The language spoken around me is the Chippewa tongue, which, with little variation, is spoken also by the Ottawas, Pottowottomies and Missasaguas, and diffused all over the country of the lakes, and through a population of about seventy thousand. It is in these countries what the French is in Europe, the language of trade and diplomacy, understood and spoken by those tribes, with whom it is not vernacular. In this language Mrs. Schoolcraft generally speaks to her children and Indian domestics. It is not only very sweet and musical to the ear, with its soft inflections and lengthened vowels, but very complex and artificial in its construction, and subject to strict grammatical rules; this, for an unwritten language—for they have no alphabet—appears to me very curious. The particulars which follow I have from Mr. Schoolcraft, who has deeply studied the Chippewa language, and what he terms, not without reason, the philosophy of its syntax.
The great division of all words, and the pervading principle of the language, is the distinction into animate and inanimate objects: not only nouns, but adjectives, verbs, pronouns, are inflected in accordance with this principle. The distinction, however, seems as arbitrary as that between masculine and feminine nouns in some European languages. Trees, for instance, are of the animate gender. The sun, moon, thunder and lightning, a canoe, a pipe, a water-fall, are all animate. The verb is not only modified to agree with the subject, it must be farther modified to agree with the object spoken of, whether animate or inanimate: an Indian cannot say simply, I love, I eat; the word must express by its inflection what he loves or eats, whether it belong to the animate or inanimate gender.
What is curious enough is, that the noun or name can be conjugated like a verb: the word man, for instance, can be inflected to express, I am a man, thou art a man, he is a man, I was a man, I will be a man, and so forth; and the word husband can be so inflected as to signify by a change of syllables, I have a husband, and I have not a husband.
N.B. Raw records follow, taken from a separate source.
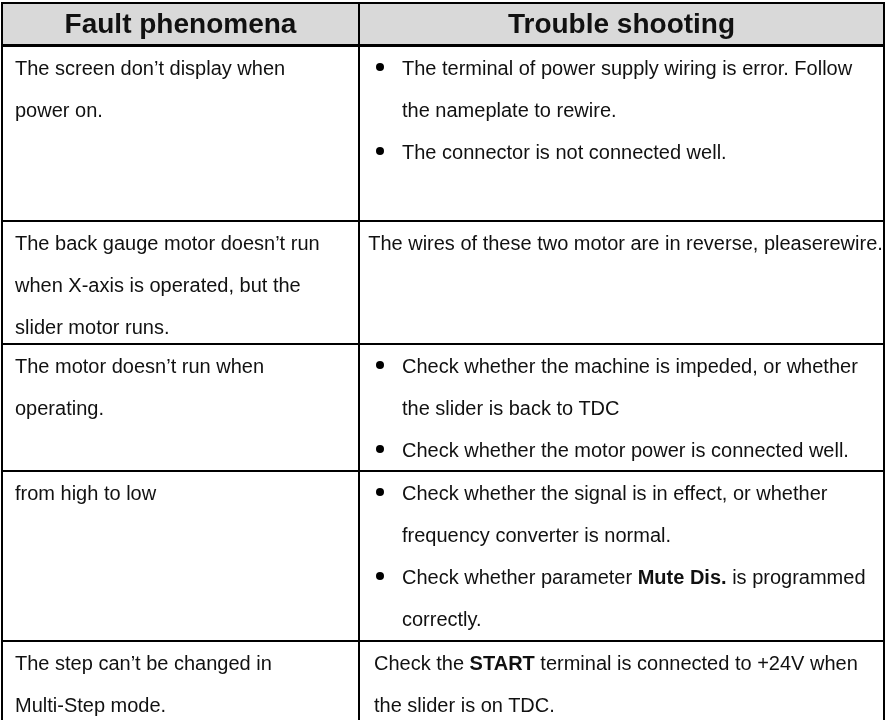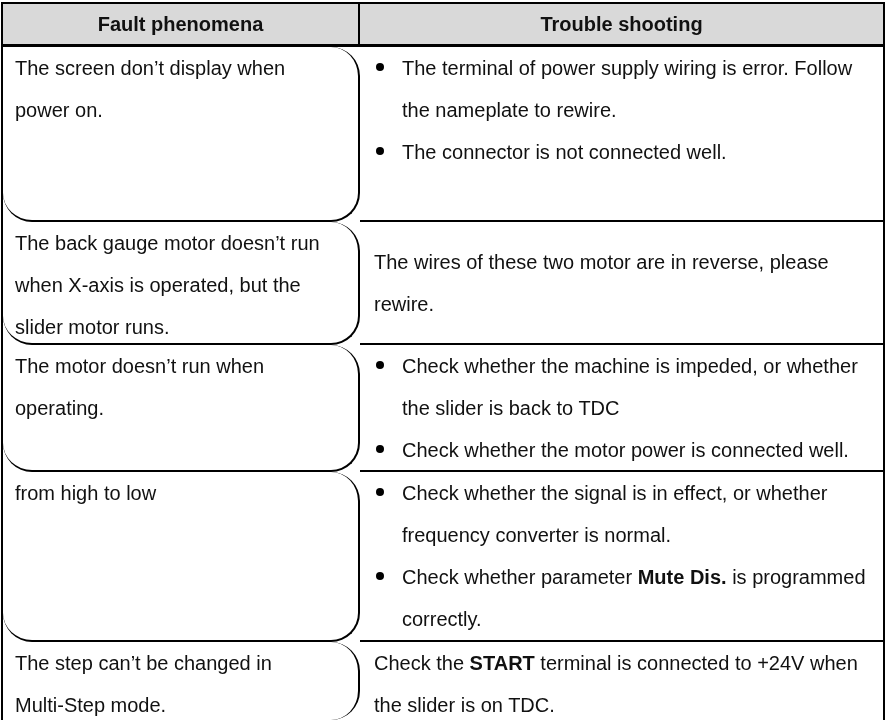"Fault phenomena" .hdr { font-size: 20px -> 28px }
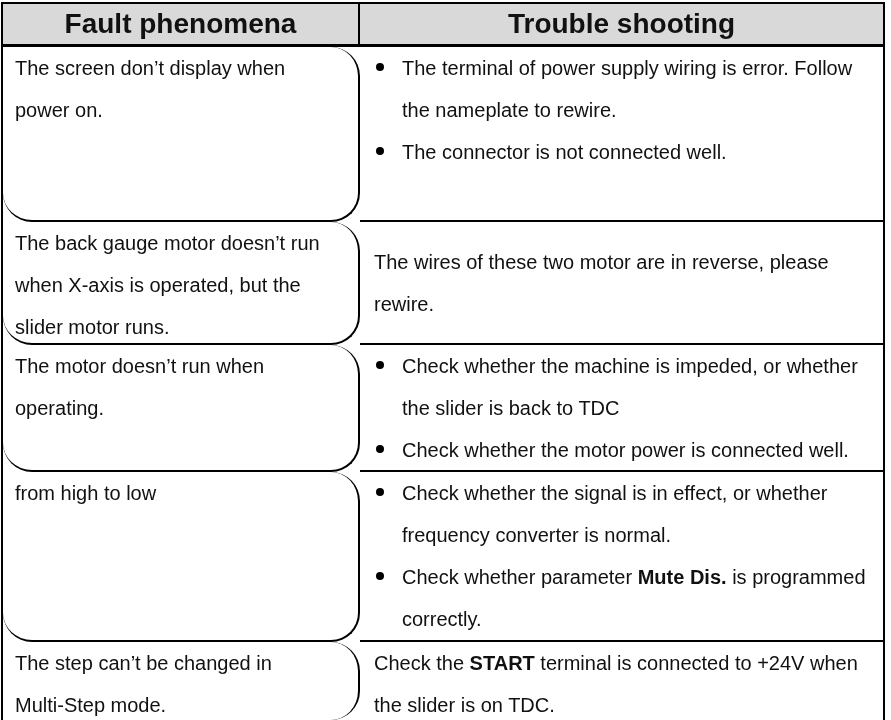"The screen don’t display when" .fault { border-radius: 29px -> none }
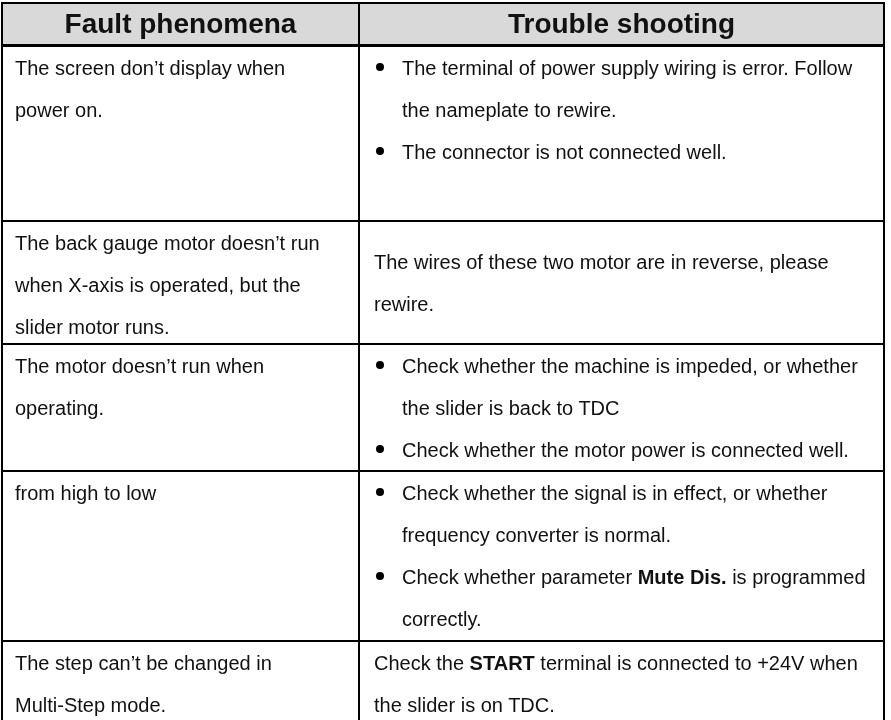"The wires of these two" .vcenter { flex-direction: column -> row }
They have three numbers, like the Greek, but of different signification: they have the singular, and two plurals, one indefinite and general like ours, and one including the persons or things present, and excluding those which are absent; and distinct inflections are required for these two plurals.
There are distinct words to express certain distinctions of sex, as with us; for instance, man, woman, father, mother, sister, brother, are distinct words, but more commonly sex is distinguished by a masculine or feminine syllable or termination. The word equay, a woman, is thus used as a feminine termination where persons are concerned. Ogima, is a chief, and Ogimquay, a female chief.
There are certain words and expressions which are in a manner masculine and feminine by some prescriptive right, and cannot be used indifferently by the two sexes. Thus, one man addressing another says "nichi," or "neejee," my friend. One woman addressing another woman says, "Nin,dong,quay" (as nearly as I can imitate the sound), my friend, or rather, I believe, female relation; and it would be indelicacy in one sex, and arrogance in the other, to exchange these terms between man and woman. When a woman is surprised at anything she sees or hears, she exclaims, "N'ya!" When a man is surprised he exclaims, "T'ya!" and it would be contrary to all Indian notions of propriety and decorum, if a man condescended to say "N'ya!" or if a woman presumed to use the masculine interjection "T'ya!" I could give you other curious instances of the same kind. They have different words for eldest brother, eldest sister, and for brother and sister in general. Brother is a common expression of kindness, father, of respect, and grandfather is a title of very great respect.
They have no form of imprecation or swearing. Closing the hand, then throwing it forth and opening it suddenly with a jerk, is the strongest gesture of contempt, and the words "bad dog," the strongest expression of abuse and vituperation: both are unpardonable insults, and used sparingly.
A mother's term of endearment to her child is "My bird—my young one," and sometimes playfully "My old man." When I asked what words were used of reproach or menace, I was told that Indian children were never scolded—never menaced.
The form of salutation in common use between the Indians and the whites is the bo-jou, borrowed from the early French settlers, the first Europeans with whom the North-west Indians were brought in contact. Among themselves there is no set form of salutation; when two friends meet after a long absence, they take hands, and exclaim, "We see each other!"